▶

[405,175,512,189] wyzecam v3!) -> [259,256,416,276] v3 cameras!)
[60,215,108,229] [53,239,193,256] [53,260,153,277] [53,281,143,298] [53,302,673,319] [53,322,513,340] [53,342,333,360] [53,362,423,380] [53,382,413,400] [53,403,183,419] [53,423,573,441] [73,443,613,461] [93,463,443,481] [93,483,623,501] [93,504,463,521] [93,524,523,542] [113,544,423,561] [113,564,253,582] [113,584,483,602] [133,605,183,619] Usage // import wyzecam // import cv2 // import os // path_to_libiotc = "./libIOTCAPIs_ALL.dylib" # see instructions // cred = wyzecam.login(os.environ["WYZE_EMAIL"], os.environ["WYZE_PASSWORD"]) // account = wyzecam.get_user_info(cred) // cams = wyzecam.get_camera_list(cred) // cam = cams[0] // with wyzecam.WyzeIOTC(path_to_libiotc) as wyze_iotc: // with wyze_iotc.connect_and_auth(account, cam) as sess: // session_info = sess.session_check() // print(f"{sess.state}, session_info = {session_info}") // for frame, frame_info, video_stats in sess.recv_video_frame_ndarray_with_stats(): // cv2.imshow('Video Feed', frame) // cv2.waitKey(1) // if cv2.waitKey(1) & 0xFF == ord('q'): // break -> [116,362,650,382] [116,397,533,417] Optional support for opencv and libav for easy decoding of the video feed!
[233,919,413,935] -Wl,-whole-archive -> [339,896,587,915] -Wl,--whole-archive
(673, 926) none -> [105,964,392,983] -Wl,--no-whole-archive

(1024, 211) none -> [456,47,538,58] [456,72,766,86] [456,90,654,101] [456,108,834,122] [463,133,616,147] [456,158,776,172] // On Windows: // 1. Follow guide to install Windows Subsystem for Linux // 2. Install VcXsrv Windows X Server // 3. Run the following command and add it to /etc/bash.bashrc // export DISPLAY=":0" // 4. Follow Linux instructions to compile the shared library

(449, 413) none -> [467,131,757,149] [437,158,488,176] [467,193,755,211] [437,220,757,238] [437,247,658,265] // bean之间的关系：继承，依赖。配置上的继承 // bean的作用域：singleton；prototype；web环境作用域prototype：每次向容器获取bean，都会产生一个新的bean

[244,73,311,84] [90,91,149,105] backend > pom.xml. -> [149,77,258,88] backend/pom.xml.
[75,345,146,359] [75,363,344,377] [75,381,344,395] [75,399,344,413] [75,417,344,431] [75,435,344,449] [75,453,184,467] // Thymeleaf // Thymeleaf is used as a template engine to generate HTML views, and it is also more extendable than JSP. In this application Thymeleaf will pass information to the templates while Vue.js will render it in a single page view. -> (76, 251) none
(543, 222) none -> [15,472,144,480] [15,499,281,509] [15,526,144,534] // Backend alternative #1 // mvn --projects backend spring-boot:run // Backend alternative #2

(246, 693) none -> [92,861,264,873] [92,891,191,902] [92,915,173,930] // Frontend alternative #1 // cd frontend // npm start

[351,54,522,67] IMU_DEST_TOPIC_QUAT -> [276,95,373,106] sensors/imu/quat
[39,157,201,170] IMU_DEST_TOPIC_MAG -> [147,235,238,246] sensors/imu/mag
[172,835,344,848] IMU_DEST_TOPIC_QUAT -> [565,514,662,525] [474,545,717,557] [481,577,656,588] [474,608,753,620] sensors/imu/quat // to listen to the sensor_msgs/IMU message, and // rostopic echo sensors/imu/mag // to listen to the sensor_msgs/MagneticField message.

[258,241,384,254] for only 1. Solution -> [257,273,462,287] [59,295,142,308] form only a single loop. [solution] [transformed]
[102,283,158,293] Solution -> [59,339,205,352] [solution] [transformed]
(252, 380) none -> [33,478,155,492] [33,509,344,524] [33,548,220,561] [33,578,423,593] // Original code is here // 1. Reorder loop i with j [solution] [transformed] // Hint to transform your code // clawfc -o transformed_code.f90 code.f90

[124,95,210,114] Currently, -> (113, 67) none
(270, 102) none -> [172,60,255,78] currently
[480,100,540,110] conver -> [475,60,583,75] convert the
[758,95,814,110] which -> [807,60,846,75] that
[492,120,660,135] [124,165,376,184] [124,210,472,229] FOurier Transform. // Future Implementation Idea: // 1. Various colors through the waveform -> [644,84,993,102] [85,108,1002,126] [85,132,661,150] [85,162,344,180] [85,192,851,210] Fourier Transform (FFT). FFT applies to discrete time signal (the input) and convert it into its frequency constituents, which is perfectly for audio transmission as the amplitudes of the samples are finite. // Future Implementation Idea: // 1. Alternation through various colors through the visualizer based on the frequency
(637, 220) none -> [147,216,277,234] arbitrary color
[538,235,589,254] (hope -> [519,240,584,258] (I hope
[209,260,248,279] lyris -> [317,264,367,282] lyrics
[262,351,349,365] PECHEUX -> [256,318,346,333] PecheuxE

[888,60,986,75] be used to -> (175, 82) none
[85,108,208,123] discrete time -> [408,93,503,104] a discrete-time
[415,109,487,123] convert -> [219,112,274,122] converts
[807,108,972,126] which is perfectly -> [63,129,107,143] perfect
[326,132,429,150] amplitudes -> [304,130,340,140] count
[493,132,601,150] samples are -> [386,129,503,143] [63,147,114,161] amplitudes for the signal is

◀

__AIM OF THE EXERCISE__.
Your answer must be the line holding "[888,60,986,75] be used to -> (175, 82) none" and every later line of the entries above, written out exactly, and nothing else.

__RESPONSE AREA__.
[888,60,986,75] be used to -> (175, 82) none
[85,108,208,123] discrete time -> [408,93,503,104] a discrete-time
[415,109,487,123] convert -> [219,112,274,122] converts
[807,108,972,126] which is perfectly -> [63,129,107,143] perfect
[326,132,429,150] amplitudes -> [304,130,340,140] count
[493,132,601,150] samples are -> [386,129,503,143] [63,147,114,161] amplitudes for the signal is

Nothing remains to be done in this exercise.